## What this task involves
Using the listing below, extract each line that has the word "very" in it.

## Supplied information
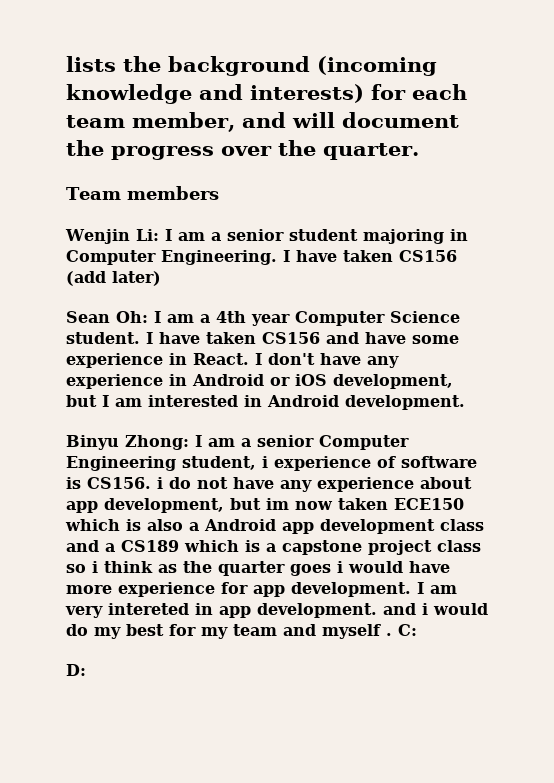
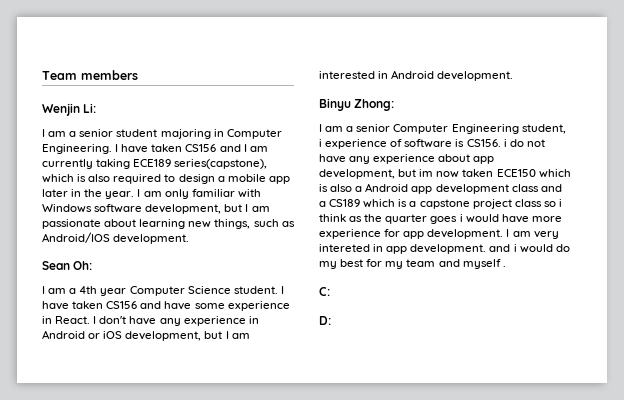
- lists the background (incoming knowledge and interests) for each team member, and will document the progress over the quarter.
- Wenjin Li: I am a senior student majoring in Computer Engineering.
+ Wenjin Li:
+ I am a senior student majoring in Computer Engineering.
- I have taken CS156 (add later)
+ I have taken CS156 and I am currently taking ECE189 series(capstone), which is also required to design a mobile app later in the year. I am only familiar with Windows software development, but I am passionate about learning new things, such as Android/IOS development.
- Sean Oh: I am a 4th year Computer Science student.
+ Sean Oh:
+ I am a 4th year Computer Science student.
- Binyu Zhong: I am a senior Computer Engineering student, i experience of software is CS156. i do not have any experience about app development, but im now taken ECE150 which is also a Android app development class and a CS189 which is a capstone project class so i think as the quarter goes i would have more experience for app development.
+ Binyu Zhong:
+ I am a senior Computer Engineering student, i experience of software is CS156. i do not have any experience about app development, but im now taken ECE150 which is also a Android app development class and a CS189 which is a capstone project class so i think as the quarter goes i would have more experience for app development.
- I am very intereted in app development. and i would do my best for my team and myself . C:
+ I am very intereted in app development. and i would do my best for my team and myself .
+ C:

--

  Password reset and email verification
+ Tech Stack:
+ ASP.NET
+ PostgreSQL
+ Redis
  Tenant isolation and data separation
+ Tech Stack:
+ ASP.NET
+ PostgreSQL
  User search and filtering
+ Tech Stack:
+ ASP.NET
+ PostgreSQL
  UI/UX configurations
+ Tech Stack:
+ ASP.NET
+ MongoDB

--

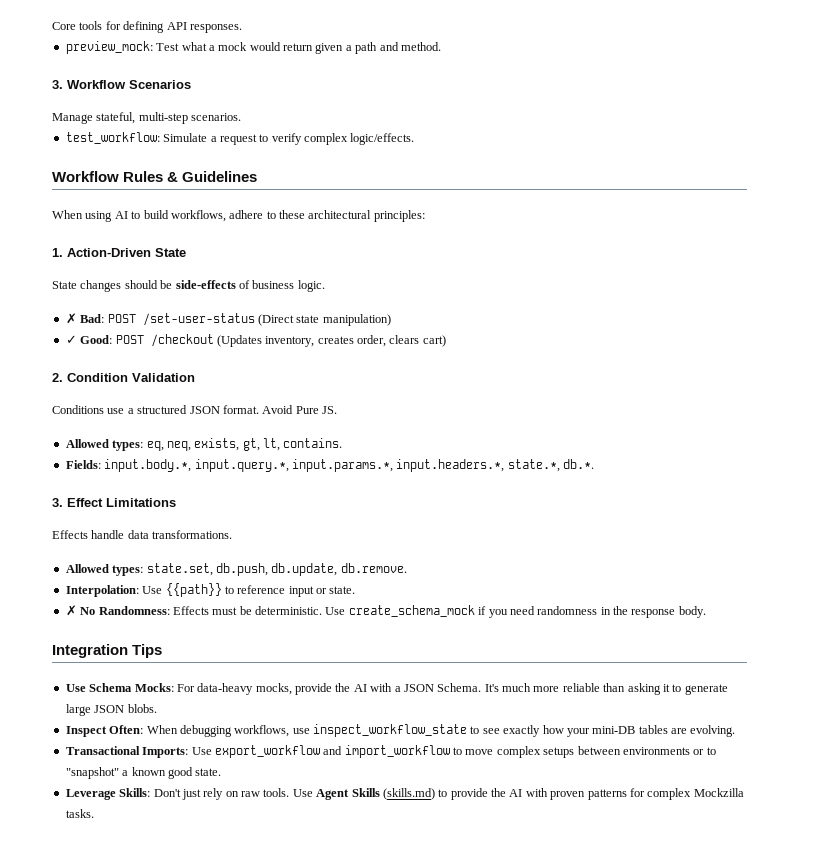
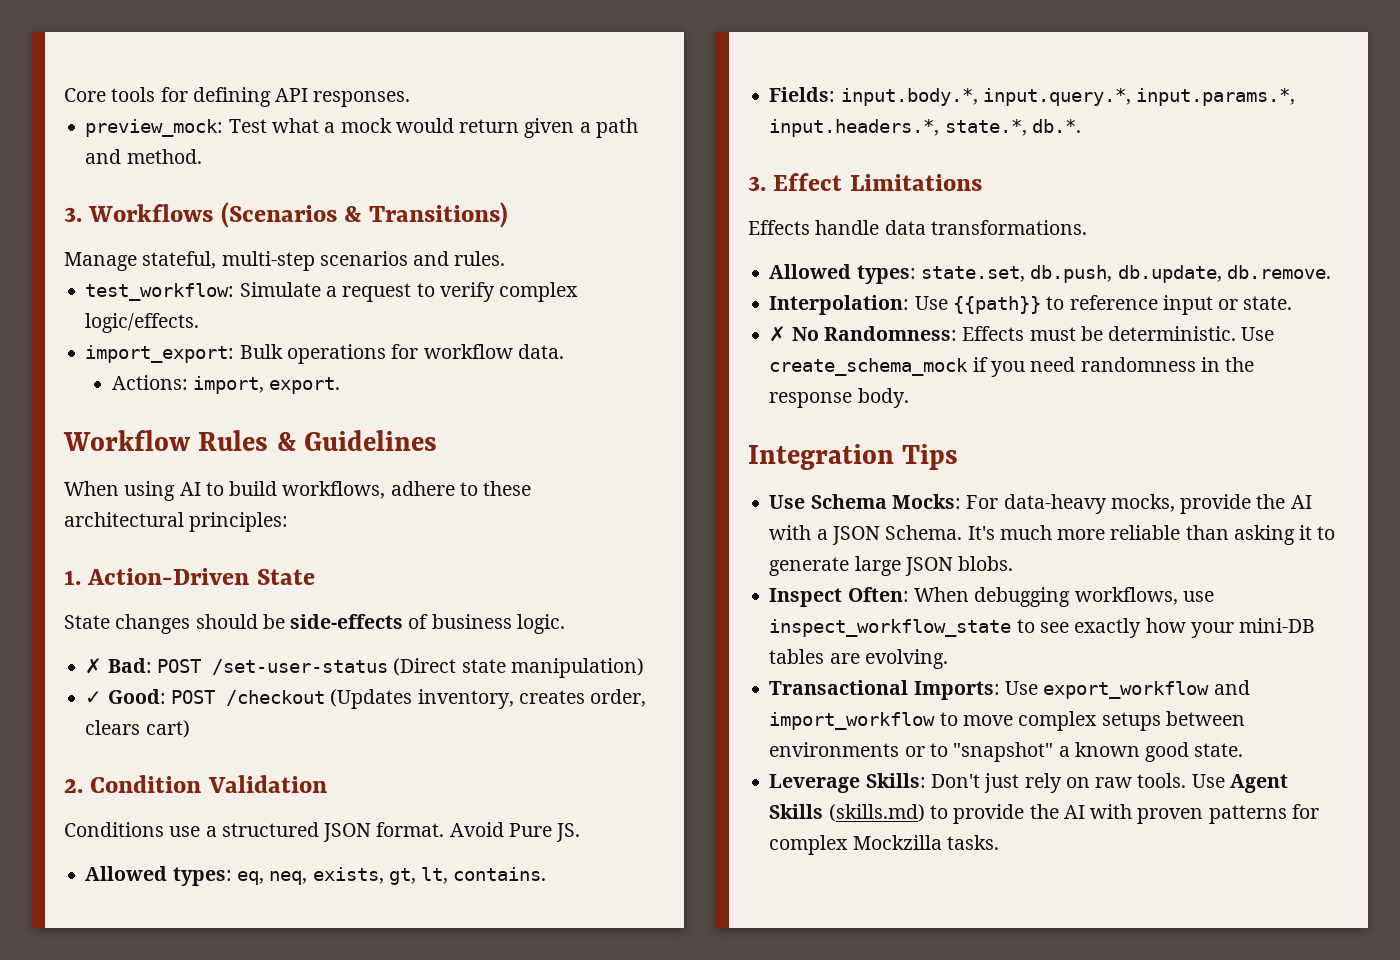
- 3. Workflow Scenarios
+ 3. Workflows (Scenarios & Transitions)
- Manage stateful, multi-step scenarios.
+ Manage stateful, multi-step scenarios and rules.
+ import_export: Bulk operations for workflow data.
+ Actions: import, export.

## Output below
- I am very intereted in app development. and i would do my best for my team and myself . C:
+ I am very intereted in app development. and i would do my best for my team and myself .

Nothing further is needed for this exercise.